» WHAT THE EXERCISE ASKS:
Set down all of the data exactly. Pictures stay out of the copy.
--- INPUT RECORDS Enclosed Below ---
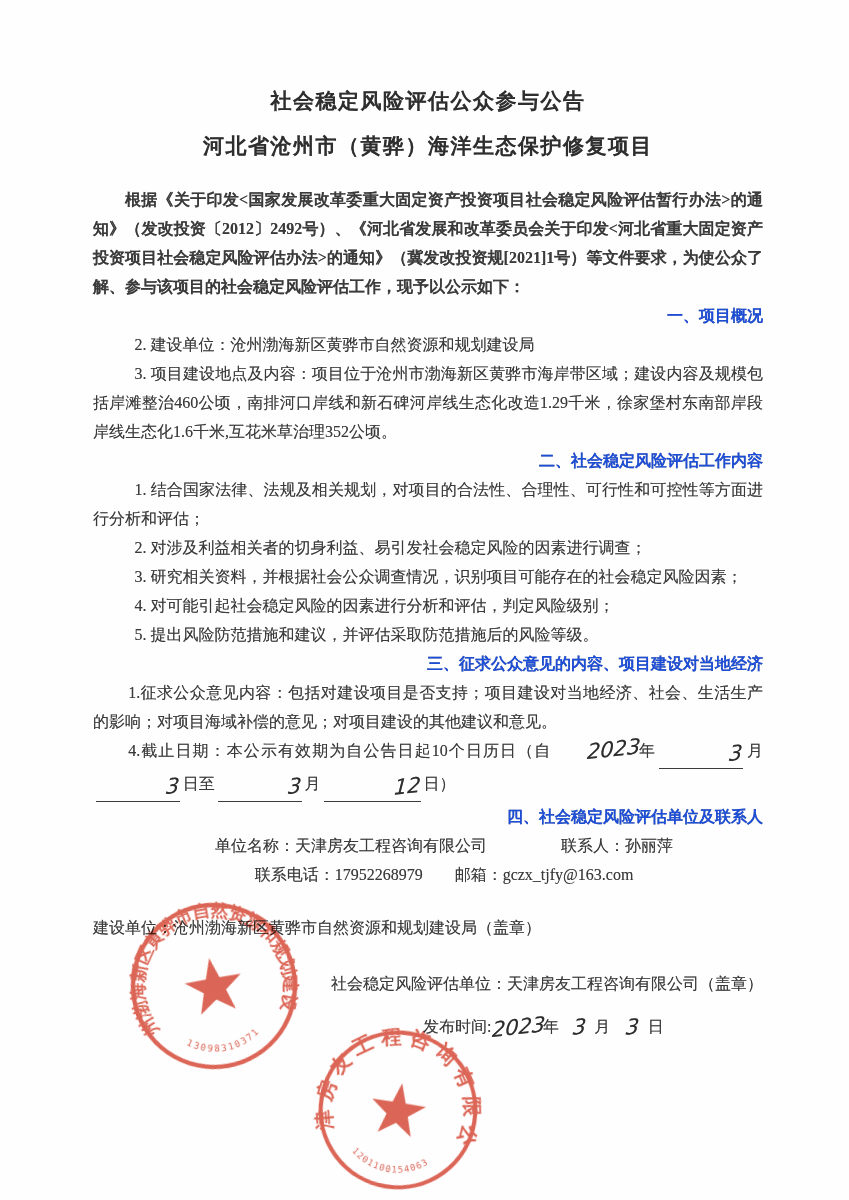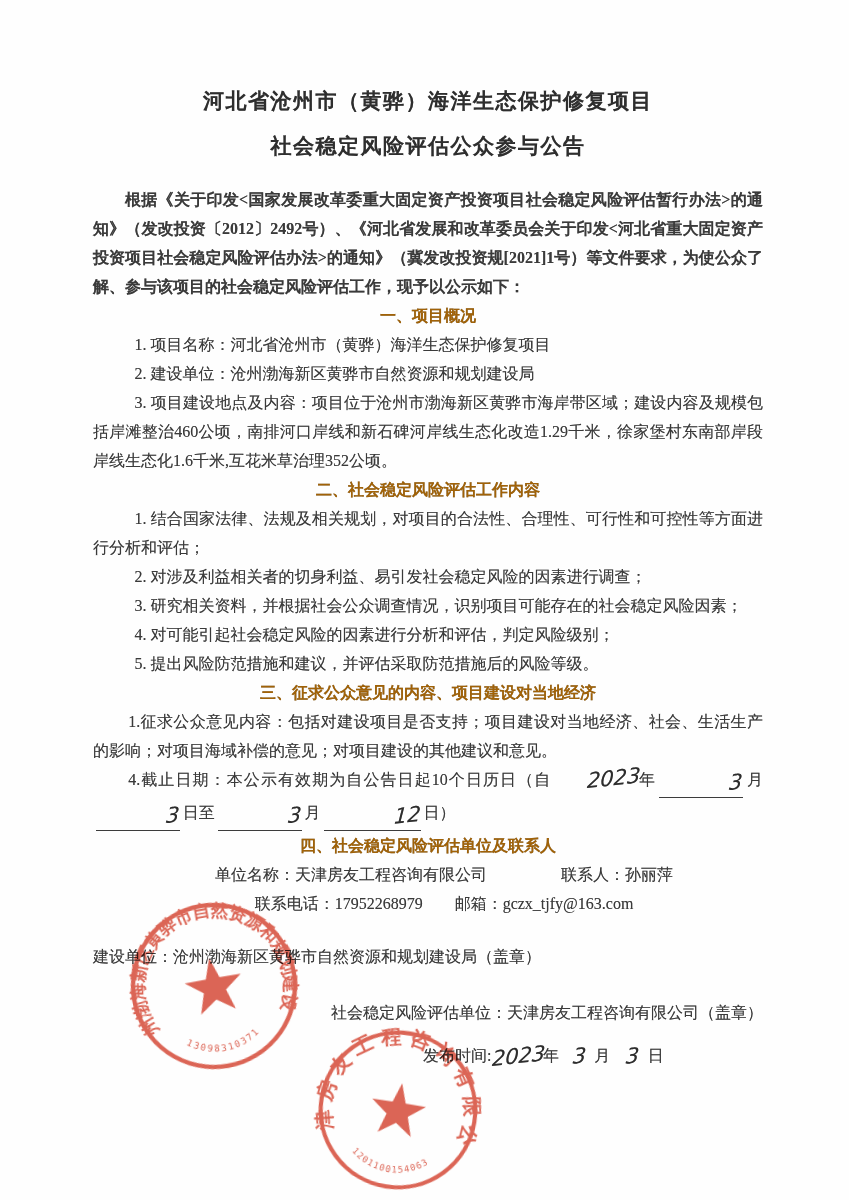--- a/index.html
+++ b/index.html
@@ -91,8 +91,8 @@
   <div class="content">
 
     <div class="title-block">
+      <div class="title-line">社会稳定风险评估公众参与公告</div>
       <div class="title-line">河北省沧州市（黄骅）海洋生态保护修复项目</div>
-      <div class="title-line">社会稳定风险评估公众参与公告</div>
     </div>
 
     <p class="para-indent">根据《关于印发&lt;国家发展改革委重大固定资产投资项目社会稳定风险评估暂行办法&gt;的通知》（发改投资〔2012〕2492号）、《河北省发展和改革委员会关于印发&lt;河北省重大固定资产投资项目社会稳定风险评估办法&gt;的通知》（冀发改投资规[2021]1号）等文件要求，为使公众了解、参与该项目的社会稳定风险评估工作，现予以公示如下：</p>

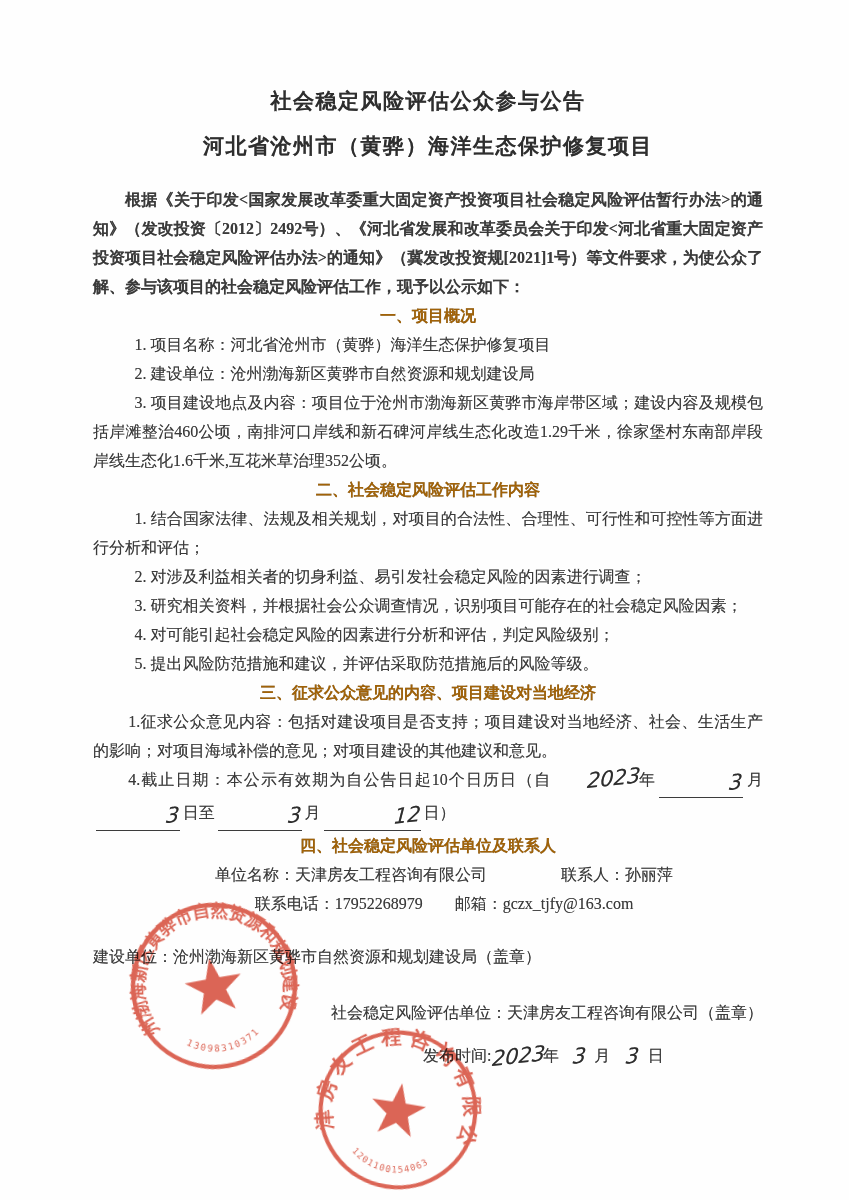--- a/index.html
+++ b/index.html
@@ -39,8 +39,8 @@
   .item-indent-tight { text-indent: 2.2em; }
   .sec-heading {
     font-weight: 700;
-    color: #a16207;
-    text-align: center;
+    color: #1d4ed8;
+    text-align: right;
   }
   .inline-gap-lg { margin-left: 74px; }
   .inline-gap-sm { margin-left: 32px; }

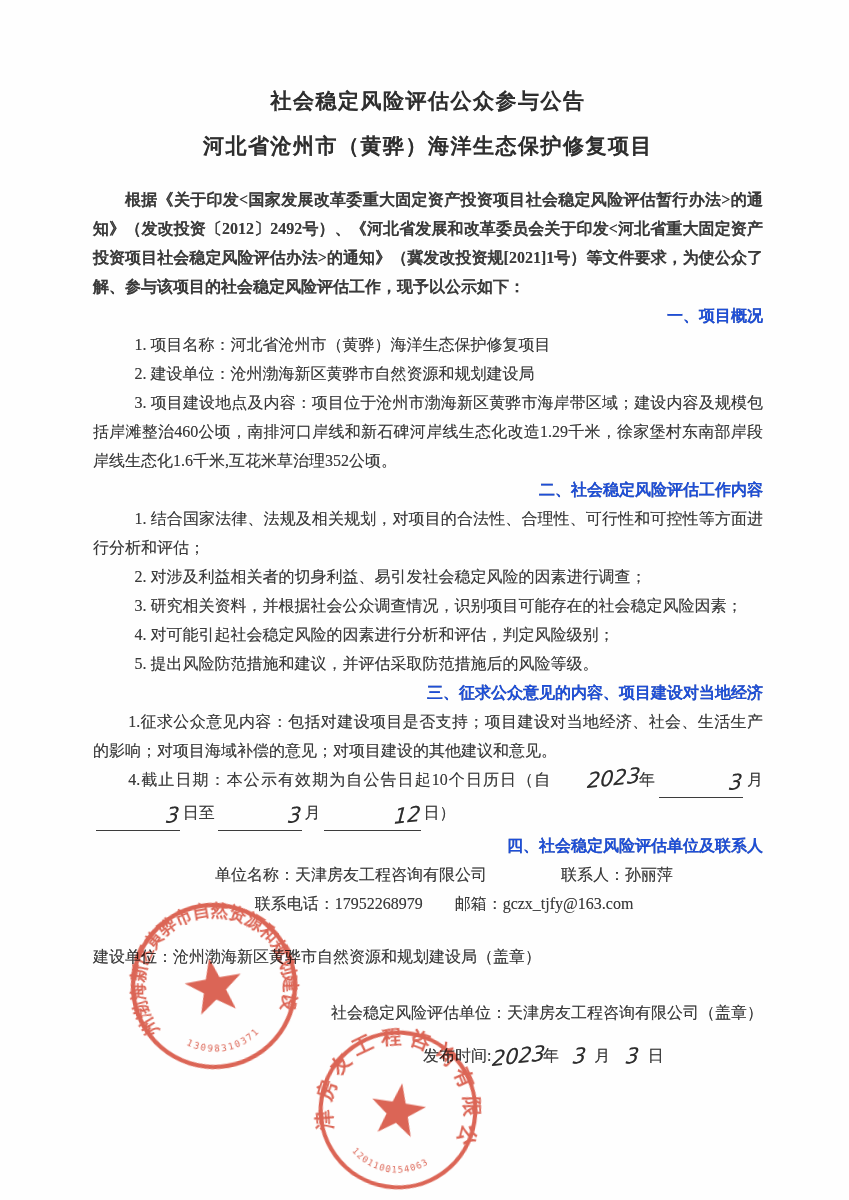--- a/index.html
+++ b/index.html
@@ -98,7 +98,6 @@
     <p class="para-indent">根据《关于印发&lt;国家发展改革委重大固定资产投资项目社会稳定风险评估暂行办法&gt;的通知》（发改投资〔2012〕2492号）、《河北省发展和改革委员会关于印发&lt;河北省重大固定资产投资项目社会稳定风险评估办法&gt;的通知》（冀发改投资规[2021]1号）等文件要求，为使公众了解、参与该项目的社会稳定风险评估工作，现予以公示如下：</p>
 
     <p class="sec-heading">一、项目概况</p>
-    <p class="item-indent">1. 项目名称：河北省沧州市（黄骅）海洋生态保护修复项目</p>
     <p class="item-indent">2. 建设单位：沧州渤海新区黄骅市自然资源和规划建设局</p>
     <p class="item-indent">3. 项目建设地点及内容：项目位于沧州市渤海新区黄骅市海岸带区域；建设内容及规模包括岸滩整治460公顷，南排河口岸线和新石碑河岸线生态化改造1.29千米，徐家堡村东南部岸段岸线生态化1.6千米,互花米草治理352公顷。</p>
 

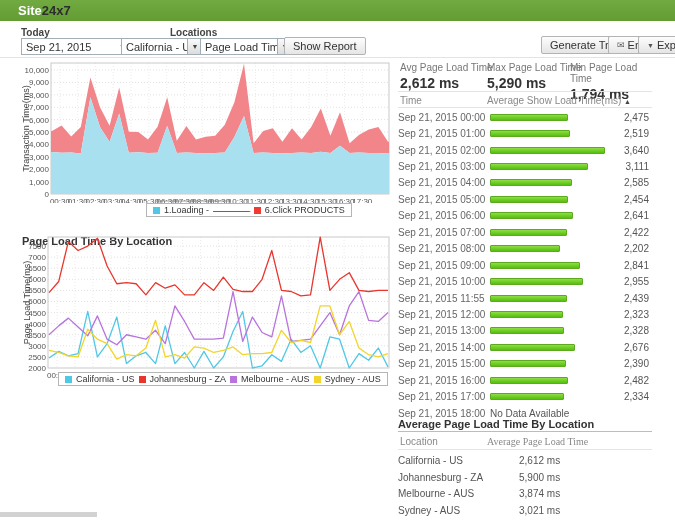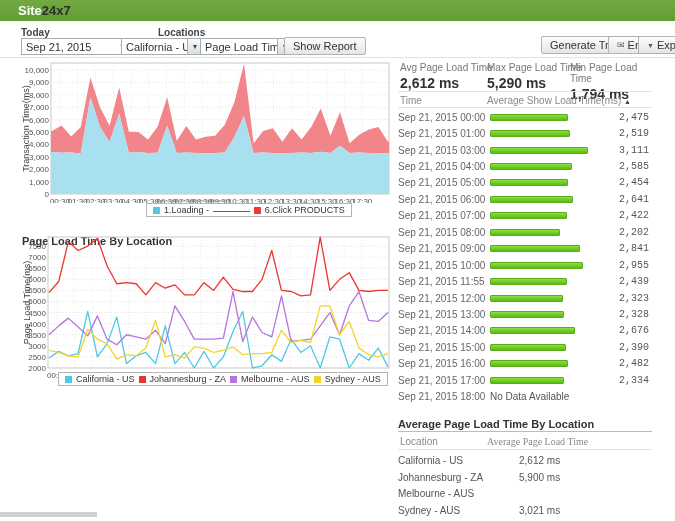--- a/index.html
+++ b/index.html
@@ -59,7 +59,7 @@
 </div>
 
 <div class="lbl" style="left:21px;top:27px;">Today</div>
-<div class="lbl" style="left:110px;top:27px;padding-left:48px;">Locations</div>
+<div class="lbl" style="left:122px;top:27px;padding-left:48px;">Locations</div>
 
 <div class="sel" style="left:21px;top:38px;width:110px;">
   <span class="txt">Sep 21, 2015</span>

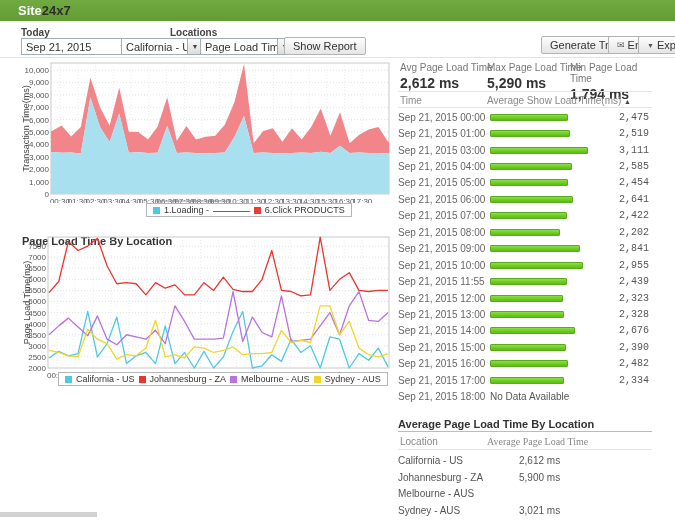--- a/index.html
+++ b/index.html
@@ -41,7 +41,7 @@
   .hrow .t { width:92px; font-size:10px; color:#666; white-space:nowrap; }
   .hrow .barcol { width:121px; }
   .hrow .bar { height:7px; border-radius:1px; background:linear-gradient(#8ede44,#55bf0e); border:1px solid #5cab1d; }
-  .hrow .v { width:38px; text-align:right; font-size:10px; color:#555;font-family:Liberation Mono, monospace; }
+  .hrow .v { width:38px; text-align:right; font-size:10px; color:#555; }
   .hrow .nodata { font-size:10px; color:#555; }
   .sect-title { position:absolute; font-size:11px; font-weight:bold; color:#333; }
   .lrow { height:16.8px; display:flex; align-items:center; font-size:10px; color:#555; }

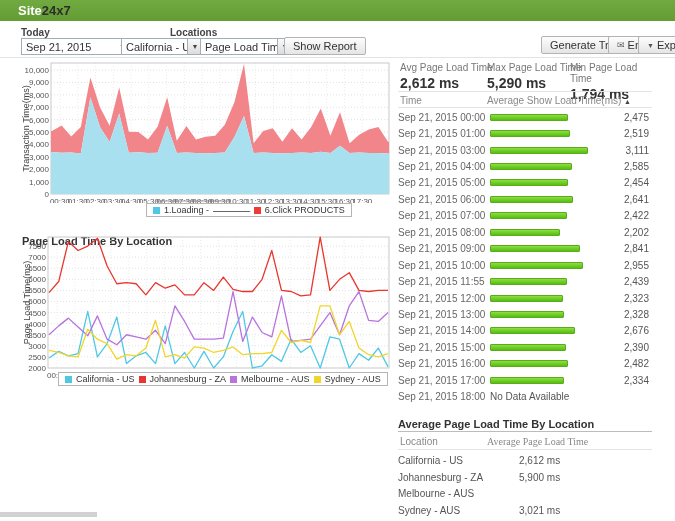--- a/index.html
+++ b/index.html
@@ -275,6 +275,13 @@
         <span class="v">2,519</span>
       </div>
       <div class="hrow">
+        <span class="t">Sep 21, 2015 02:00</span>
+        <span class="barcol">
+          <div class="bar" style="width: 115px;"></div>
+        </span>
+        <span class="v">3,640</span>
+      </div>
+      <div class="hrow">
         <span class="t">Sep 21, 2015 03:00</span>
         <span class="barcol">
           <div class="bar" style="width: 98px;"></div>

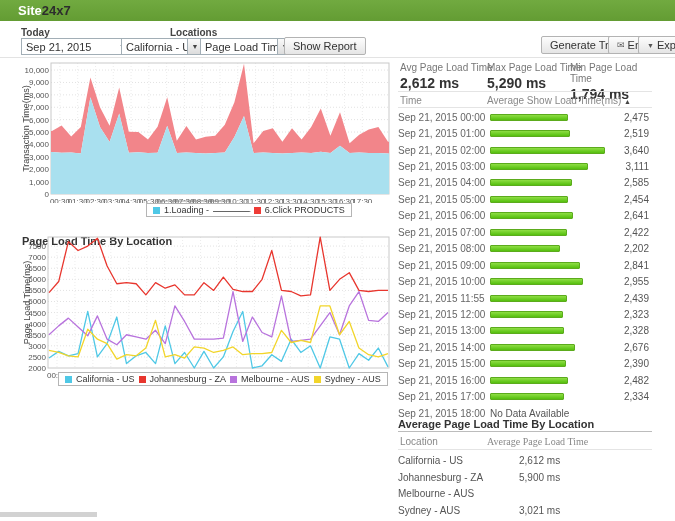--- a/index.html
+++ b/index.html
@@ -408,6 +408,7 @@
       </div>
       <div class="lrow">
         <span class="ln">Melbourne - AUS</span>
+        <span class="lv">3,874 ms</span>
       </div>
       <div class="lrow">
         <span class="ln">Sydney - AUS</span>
--- End of Enclosed INPUT RECORDS ---
» YOUR SOLUTION:
--- a/index.html
+++ b/index.html
@@ -91,8 +91,8 @@
   <div class="content">
 
     <div class="title-block">
+      <div class="title-line">社会稳定风险评估公众参与公告</div>
       <div class="title-line">河北省沧州市（黄骅）海洋生态保护修复项目</div>
-      <div class="title-line">社会稳定风险评估公众参与公告</div>
     </div>
 
     <p class="para-indent">根据《关于印发&lt;国家发展改革委重大固定资产投资项目社会稳定风险评估暂行办法&gt;的通知》（发改投资〔2012〕2492号）、《河北省发展和改革委员会关于印发&lt;河北省重大固定资产投资项目社会稳定风险评估办法&gt;的通知》（冀发改投资规[2021]1号）等文件要求，为使公众了解、参与该项目的社会稳定风险评估工作，现予以公示如下：</p>

--- a/index.html
+++ b/index.html
@@ -39,8 +39,8 @@
   .item-indent-tight { text-indent: 2.2em; }
   .sec-heading {
     font-weight: 700;
-    color: #a16207;
-    text-align: center;
+    color: #1d4ed8;
+    text-align: right;
   }
   .inline-gap-lg { margin-left: 74px; }
   .inline-gap-sm { margin-left: 32px; }

--- a/index.html
+++ b/index.html
@@ -98,7 +98,6 @@
     <p class="para-indent">根据《关于印发&lt;国家发展改革委重大固定资产投资项目社会稳定风险评估暂行办法&gt;的通知》（发改投资〔2012〕2492号）、《河北省发展和改革委员会关于印发&lt;河北省重大固定资产投资项目社会稳定风险评估办法&gt;的通知》（冀发改投资规[2021]1号）等文件要求，为使公众了解、参与该项目的社会稳定风险评估工作，现予以公示如下：</p>
 
     <p class="sec-heading">一、项目概况</p>
-    <p class="item-indent">1. 项目名称：河北省沧州市（黄骅）海洋生态保护修复项目</p>
     <p class="item-indent">2. 建设单位：沧州渤海新区黄骅市自然资源和规划建设局</p>
     <p class="item-indent">3. 项目建设地点及内容：项目位于沧州市渤海新区黄骅市海岸带区域；建设内容及规模包括岸滩整治460公顷，南排河口岸线和新石碑河岸线生态化改造1.29千米，徐家堡村东南部岸段岸线生态化1.6千米,互花米草治理352公顷。</p>
 

--- a/index.html
+++ b/index.html
@@ -59,7 +59,7 @@
 </div>
 
 <div class="lbl" style="left:21px;top:27px;">Today</div>
-<div class="lbl" style="left:110px;top:27px;padding-left:48px;">Locations</div>
+<div class="lbl" style="left:122px;top:27px;padding-left:48px;">Locations</div>
 
 <div class="sel" style="left:21px;top:38px;width:110px;">
   <span class="txt">Sep 21, 2015</span>

--- a/index.html
+++ b/index.html
@@ -41,7 +41,7 @@
   .hrow .t { width:92px; font-size:10px; color:#666; white-space:nowrap; }
   .hrow .barcol { width:121px; }
   .hrow .bar { height:7px; border-radius:1px; background:linear-gradient(#8ede44,#55bf0e); border:1px solid #5cab1d; }
-  .hrow .v { width:38px; text-align:right; font-size:10px; color:#555;font-family:Liberation Mono, monospace; }
+  .hrow .v { width:38px; text-align:right; font-size:10px; color:#555; }
   .hrow .nodata { font-size:10px; color:#555; }
   .sect-title { position:absolute; font-size:11px; font-weight:bold; color:#333; }
   .lrow { height:16.8px; display:flex; align-items:center; font-size:10px; color:#555; }

--- a/index.html
+++ b/index.html
@@ -275,6 +275,13 @@
         <span class="v">2,519</span>
       </div>
       <div class="hrow">
+        <span class="t">Sep 21, 2015 02:00</span>
+        <span class="barcol">
+          <div class="bar" style="width: 115px;"></div>
+        </span>
+        <span class="v">3,640</span>
+      </div>
+      <div class="hrow">
         <span class="t">Sep 21, 2015 03:00</span>
         <span class="barcol">
           <div class="bar" style="width: 98px;"></div>

--- a/index.html
+++ b/index.html
@@ -408,6 +408,7 @@
       </div>
       <div class="lrow">
         <span class="ln">Melbourne - AUS</span>
+        <span class="lv">3,874 ms</span>
       </div>
       <div class="lrow">
         <span class="ln">Sydney - AUS</span>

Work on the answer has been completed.